Book Review: Game Coding Complete

Verdict

On Game Design cover

Title: Game Coding Complete
Author: Mike McShaffry
Publisher: Paraglyph Publishing
ISBN: 1932111751
Published: May 2003
Pages: 563

Rating (out of 5):
3.0 out of 5.0

Pros

  1. Amusing anecdotes
  2. Easy conversational style that makes for a fast read
  3. Useful to people curious about the games development industry

Cons

  1. Has very little in-depth information
  2. Attempts to cover too much ground in a single volume
  3. Misleading book title for those expecting “Code Complete”

 

I have to state this upfront, I enjoyed reading this next book, but constantly kept wondering when the author, Mike McShaffry, would talk about the “Game Coding Complete” aspects that I was expecting based on the title. I picked the book up looking for Steve McConnell’s Code Complete (Microsoft Press) worked from a game developer’s perspective, but it never seemed to step up to the plate.

Game Coding Complete is a generic, non-API specific game programming book that attempts to educate the reader with the ins and outs of the game industry and what goes into making a game from a production viewpoint. With 563 pages, the book isn't long enough to cover the entire development process in-depth, and many of the sections barely touch on what are essentially very deep subjects. And the chapters on 3D graphics and game engines are woefully inadequate.

From the beginning “What’s in a game?” chapter detailing many of the technologies and processes that go to creating a game from scratch, McShaffry covers 2D graphics, detouring in to a game’s initialization phase and the main loop, then sidelines to loading game data and caching it before returning, in roundabout fashion, to 3D graphics and game engines, confusing game engines and graphics engines at more than one point (probably more due to poor phrasing than actual confusion on McShaffry’s part). Beyond these few brief technological sections the book offers a glimpse at considerations you must pay to writing games for Microsoft Windows. The last three chapters wrap up the book by detailing how to debug games—a topic better served by other books on the market—scheduling and some of the pitfalls with that subject, and finally quality assurance.
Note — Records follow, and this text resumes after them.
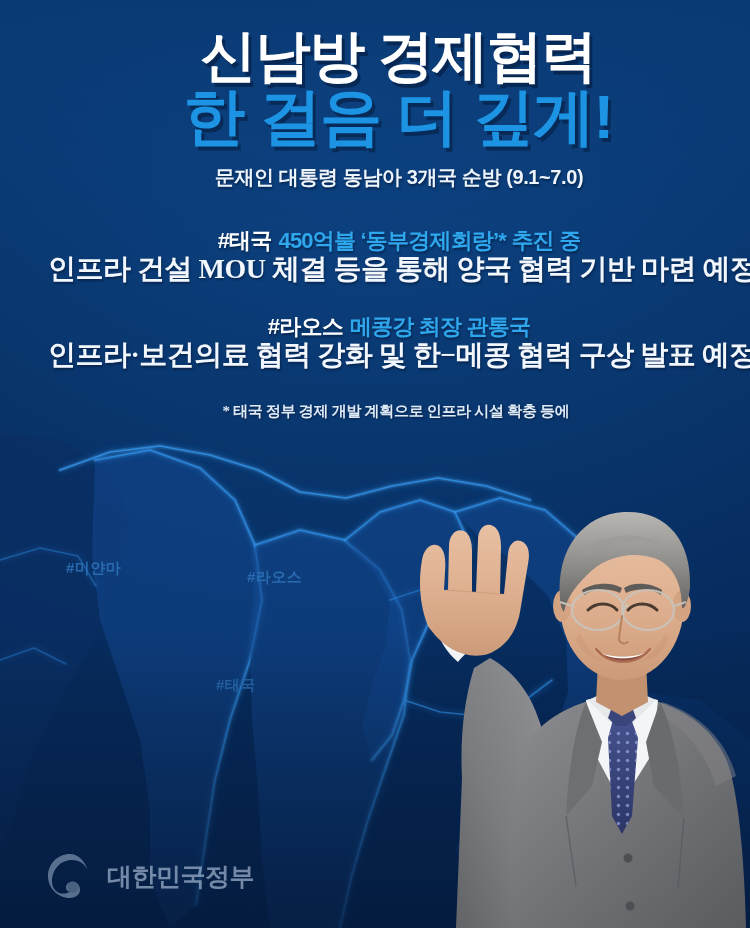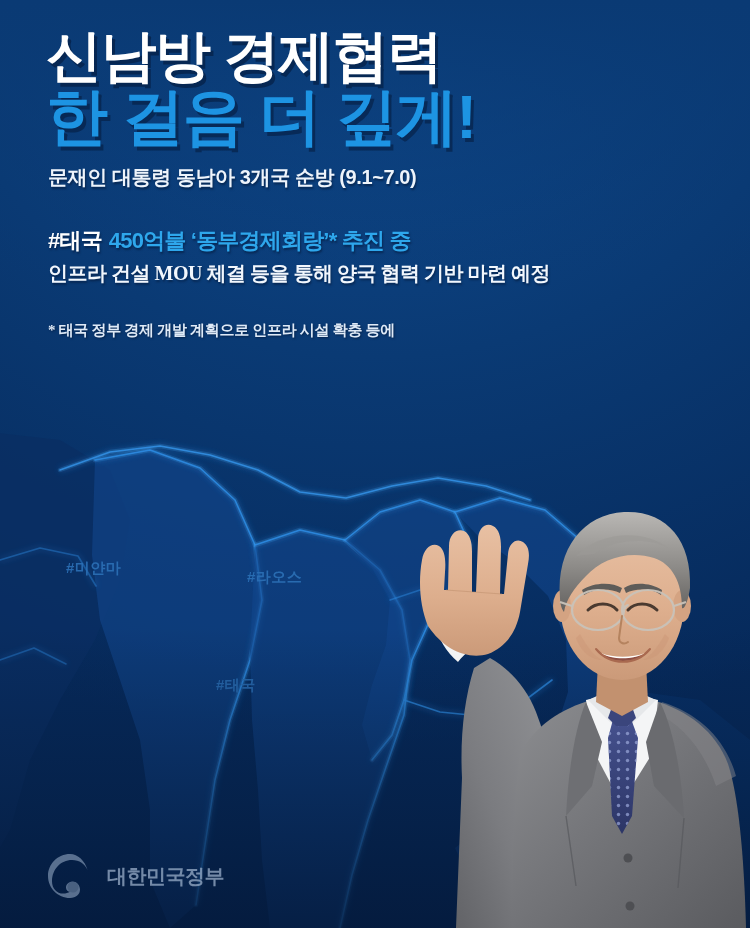--- a/index.html
+++ b/index.html
@@ -69,7 +69,7 @@
   }
 
   
-  .content { position:absolute; left:0; top:0; width:750px; z-index:6; }
+  .content { position:absolute; left:0; top:0; width:750px; z-index:6;text-align:center; }
 
   .title-block { padding:26px 0 0 46px; }
 

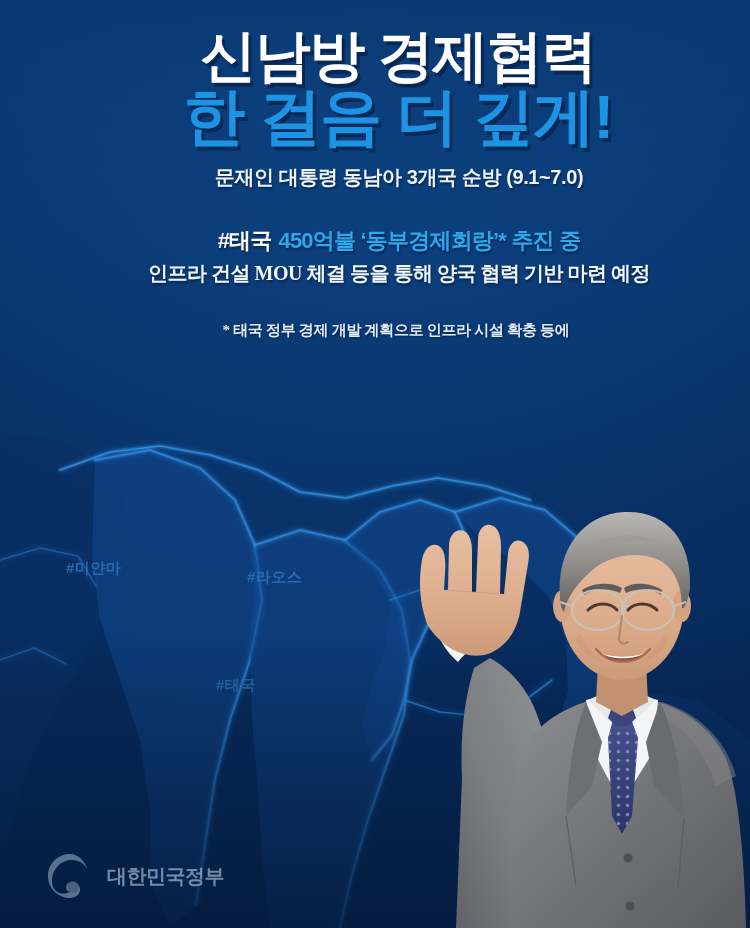--- a/index.html
+++ b/index.html
@@ -123,10 +123,9 @@
   .detail { color:#2ea7ec; margin-left:7px;margin-top:42px; }
 
   .bullet-body {
-    margin-top:5px;
     font-family:"Liberation Serif", serif;
     font-weight:700;
-    font-size:20px;
+    font-size:28px;
     line-height:27px;
     color:#f2f7fd;
     letter-spacing:-.5px;

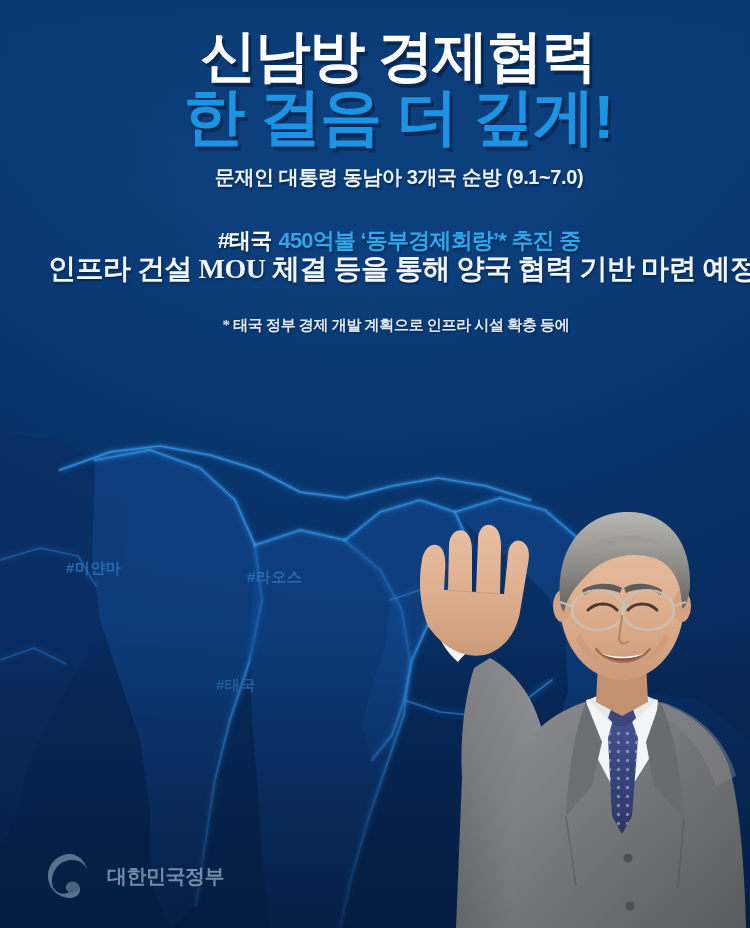--- a/index.html
+++ b/index.html
@@ -356,6 +356,12 @@
       </div>
 
 
+      <div class="bullet">
+        <div class="bullet-head">
+          <span class="tag">#라오스</span><span class="detail">메콩강 최장 관통국</span>
+        </div>
+        <div class="bullet-body">인프라·보건의료 협력 강화 및 한−메콩 협력 구상 발표 예정</div>
+      </div>
 
     </div>
 

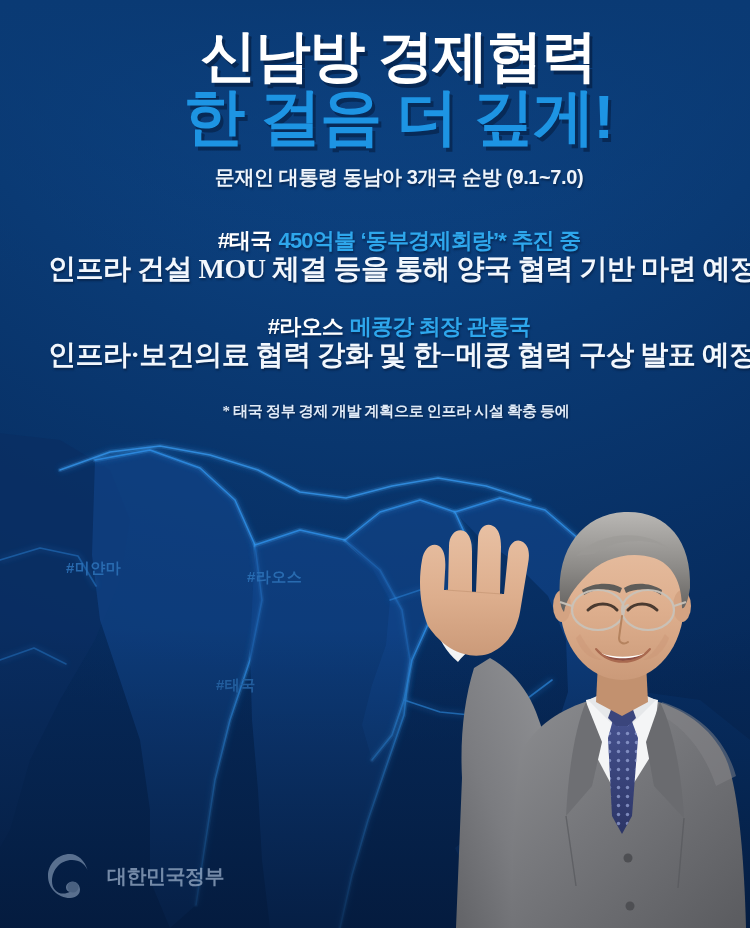--- a/index.html
+++ b/index.html
@@ -156,7 +156,7 @@
   .gov-name {
     font-family:"Liberation Sans", sans-serif;
     font-weight:700;
-    font-size:20px;
+    font-size:25px;
     color:#9fb3cd;
     opacity:.72;
     letter-spacing:-.5px;

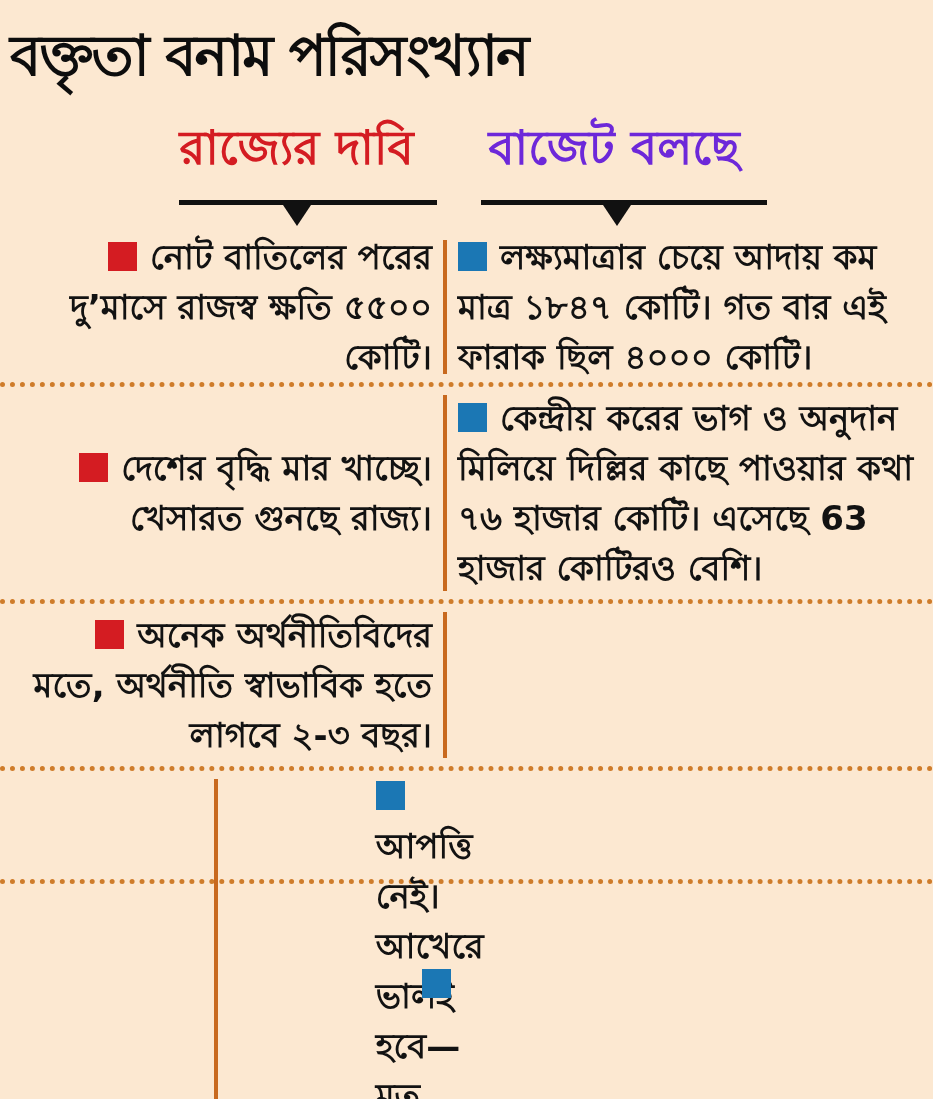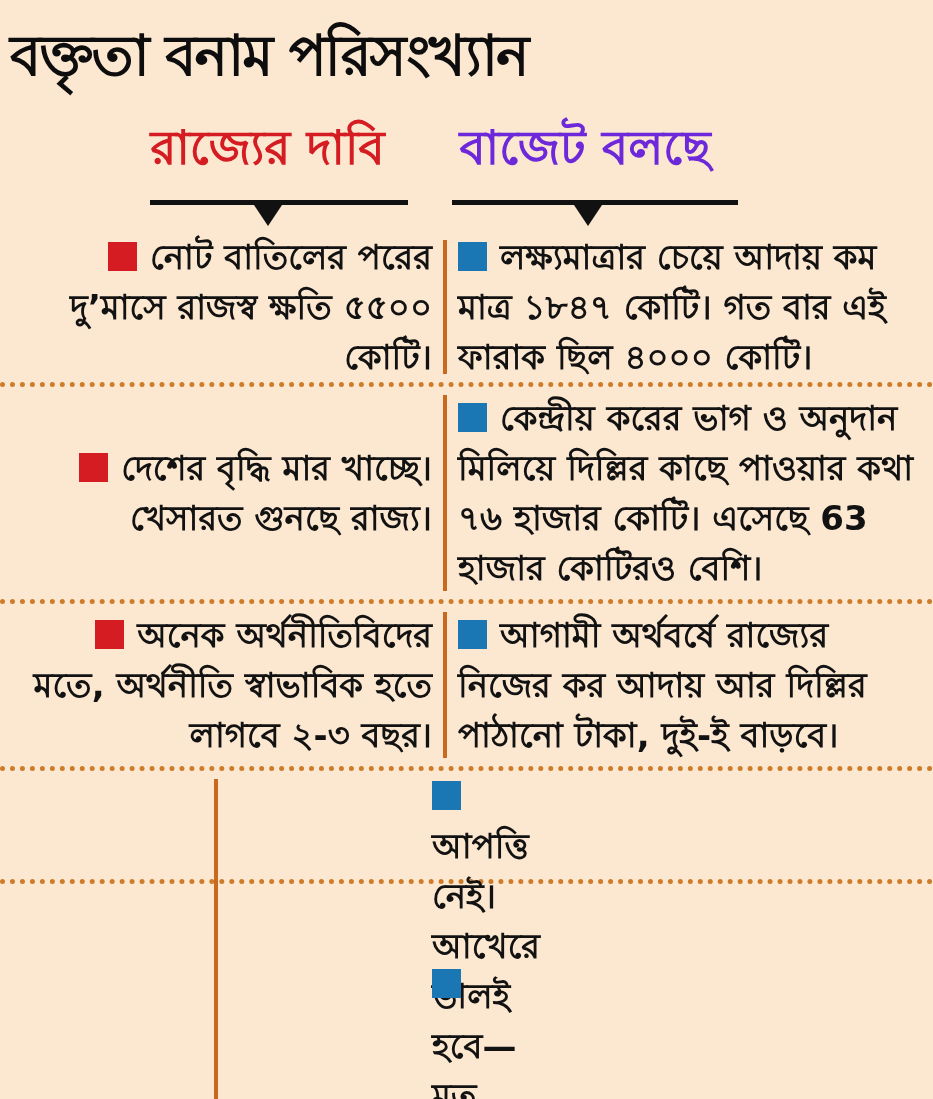--- a/index.html
+++ b/index.html
@@ -25,7 +25,7 @@
   }
 
   
-  .hdr{position:relative;height:122px;}
+  .hdr{position:relative;height:122px;margin-left:29px;}
   .hdr-left{
     position:absolute;left:120px;top:2px;width:295px;
     text-align:center;font-size:47px;font-weight:700;color:#d41c22;

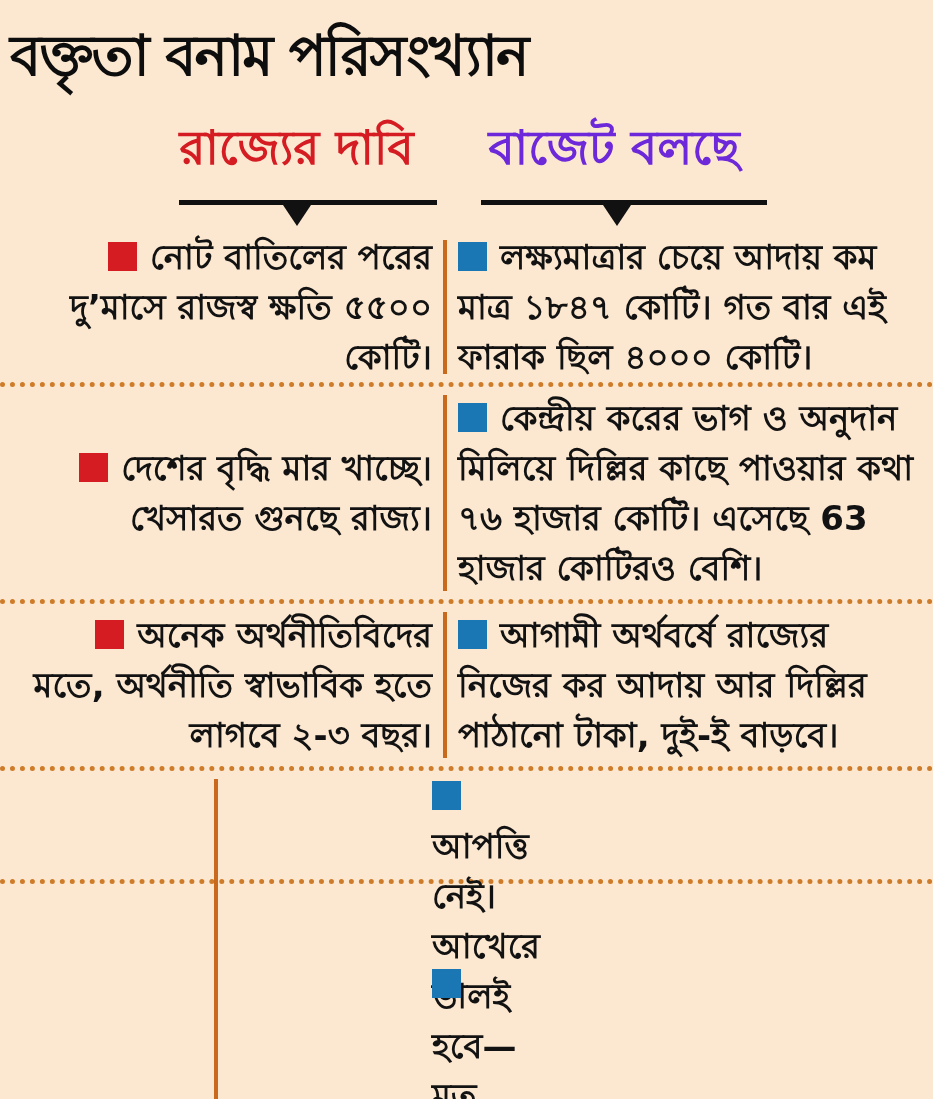--- a/index.html
+++ b/index.html
@@ -61,7 +61,7 @@
   .r5{height:200px;}
   .cell{display:flex;align-items:center;}
   .left-cell{justify-content:flex-start;padding-left:14px;}
-  .right-cell{justify-content:flex-start;padding-right:4px;}
+  .right-cell{justify-content:center;padding-right:4px;}
   .cellinner{
     font-size:34px;font-weight:700;line-height:50px;color:#121212;
   }

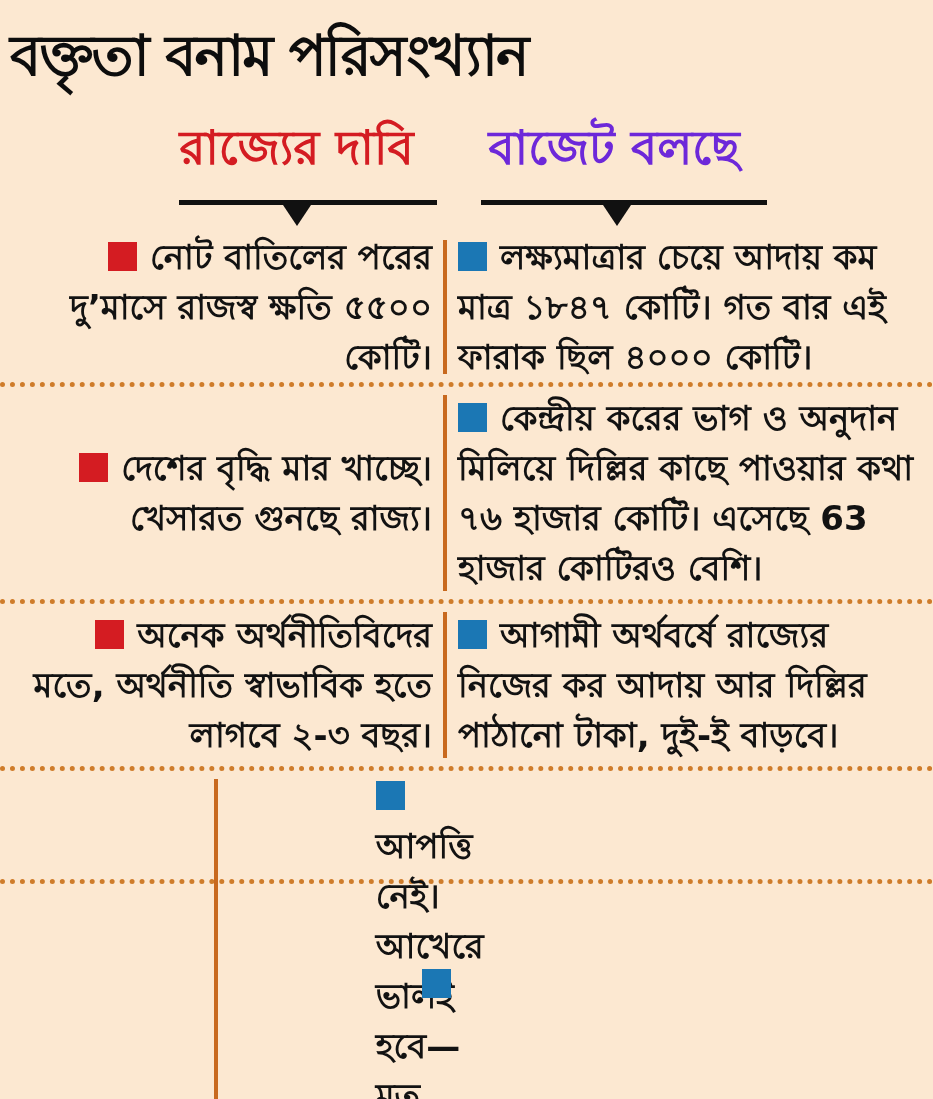--- a/index.html
+++ b/index.html
@@ -134,9 +134,6 @@
     <div class="divcol">
         <div class="vline"></div>
       </div>
-    <div class="cell right-cell">
-      <div class="cellinner"><span class="bullet blue"></span><span>আগামী অর্থবর্ষে রাজ্যের নিজের কর আদায় আর দিল্লির পাঠানো টাকা, দুই-ই বাড়বে।</span></div>
-    </div>
   </div>
   <div class="dotline"></div>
Game Coding Complete meanders from one subject to another in no particular order, never being in-depth enough to really drive home a point; never insightful enough to give that “aha!” moment when the author points out the blindingly obvious that you should have known all along. The book offers very little to the seasoned professional even though the back cover clearly states “Intermediate to Advanced” as its target audience.

The book is littered with McShaffry’s experiences—dubbed “Tales from the pixel mines”—working in the game industry since 1990 where he started at Origin Systems, and it covers what I feel is his narrow experience and field of expertise, primarily DOS & Windows with the Ultima series of games. The anecdotes are amusing, and made the book enjoyable for me as I was often nodding knowingly—“Yup! Been there! Done that!”—as I read through it and they certainly helped keep the book from being dull and dry.

Game Coding Complete bounces around the technical areas so fast it’s more of an overview of what makes a game from a programmer’s viewpoint. It’s very difficult to explain the in-depth inner workings of a 3D engine in 50 pages or less—annotated with code—and still have it be useful to anyone. The book is neither a good process book nor a good programming book.

Unusually, this book contains no example CD containing the code contained in the pages; instead it offers a web site that holds the entire source, hopefully with working examples that are debugged. I wouldn’t know for sure, as when I went to the URL the web server gave me a timeout while attempting connection. The web site solution is good and bad. Good because you hopefully get the latest debugged version of the code. Bad, because in 5 years time, when you want the code again, the website may be long gone and there might be nobody at the publisher who knows what you’re talking about.

For an aspiring game programmer, it’s worth reading, but a seasoned developer of two or three years experience won’t take much away from this book.